__WORK TO COMPLETE__.
From the line with "position:absolute; left:10px; top:10px;" through the line with "solid #3a6dc5; margin-bottom:12px;", repeat the entries verbatim, both end lines included, and add nothing.

(RECORDS SHOWN Opens)

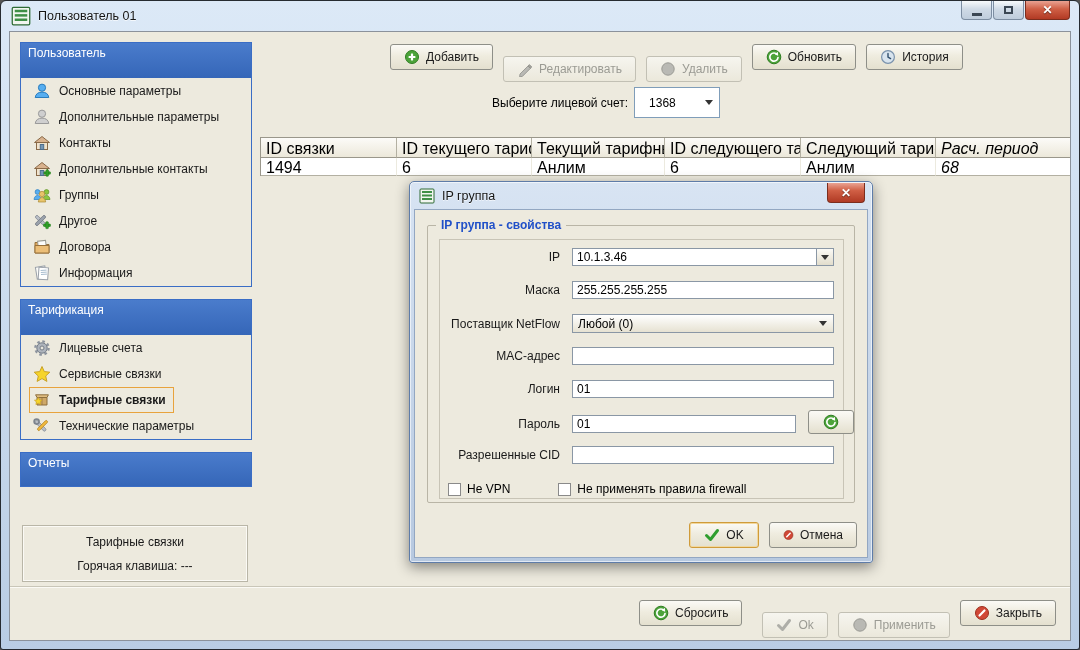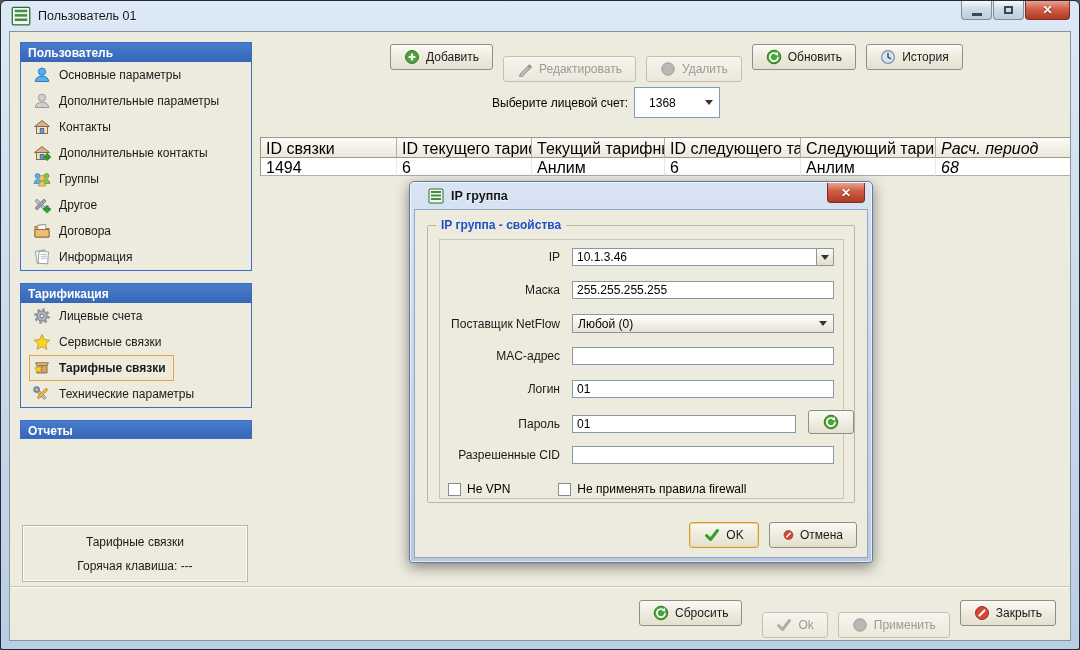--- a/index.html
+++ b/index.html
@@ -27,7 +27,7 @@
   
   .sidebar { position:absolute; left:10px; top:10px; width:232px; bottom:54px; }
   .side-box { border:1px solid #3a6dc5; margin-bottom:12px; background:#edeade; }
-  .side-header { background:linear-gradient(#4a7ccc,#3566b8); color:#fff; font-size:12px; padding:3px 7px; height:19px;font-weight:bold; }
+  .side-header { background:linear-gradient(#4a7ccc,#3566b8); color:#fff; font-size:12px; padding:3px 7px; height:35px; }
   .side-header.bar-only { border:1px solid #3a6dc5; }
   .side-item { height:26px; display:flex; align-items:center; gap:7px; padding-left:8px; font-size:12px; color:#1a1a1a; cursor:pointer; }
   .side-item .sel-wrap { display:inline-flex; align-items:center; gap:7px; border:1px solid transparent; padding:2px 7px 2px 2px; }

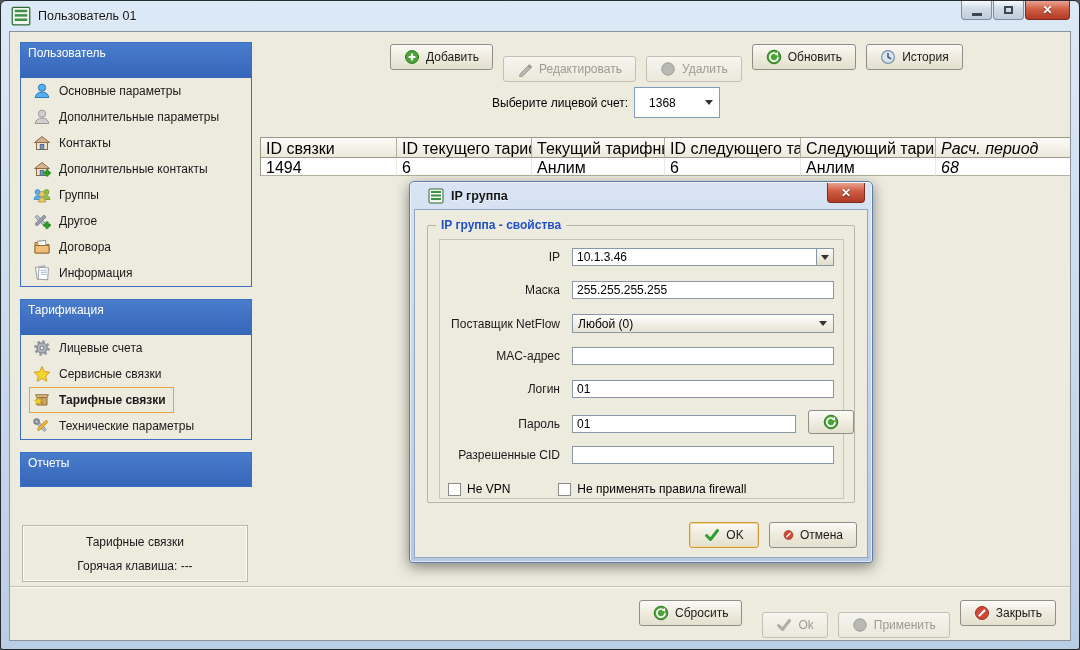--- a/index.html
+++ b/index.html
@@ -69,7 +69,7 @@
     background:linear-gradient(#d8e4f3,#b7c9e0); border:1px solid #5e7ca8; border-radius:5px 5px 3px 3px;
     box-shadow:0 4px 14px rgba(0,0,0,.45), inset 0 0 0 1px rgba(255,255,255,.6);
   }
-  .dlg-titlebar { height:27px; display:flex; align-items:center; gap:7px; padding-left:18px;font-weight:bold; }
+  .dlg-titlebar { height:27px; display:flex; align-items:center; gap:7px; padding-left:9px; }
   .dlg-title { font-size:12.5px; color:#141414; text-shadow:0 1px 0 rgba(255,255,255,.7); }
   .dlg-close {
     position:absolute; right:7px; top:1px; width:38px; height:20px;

(RECORDS SHOWN Closes)

__ANSWER SPACE__.
   .sidebar { position:absolute; left:10px; top:10px; width:232px; bottom:54px; }
   .side-box { border:1px solid #3a6dc5; margin-bottom:12px; background:#edeade; }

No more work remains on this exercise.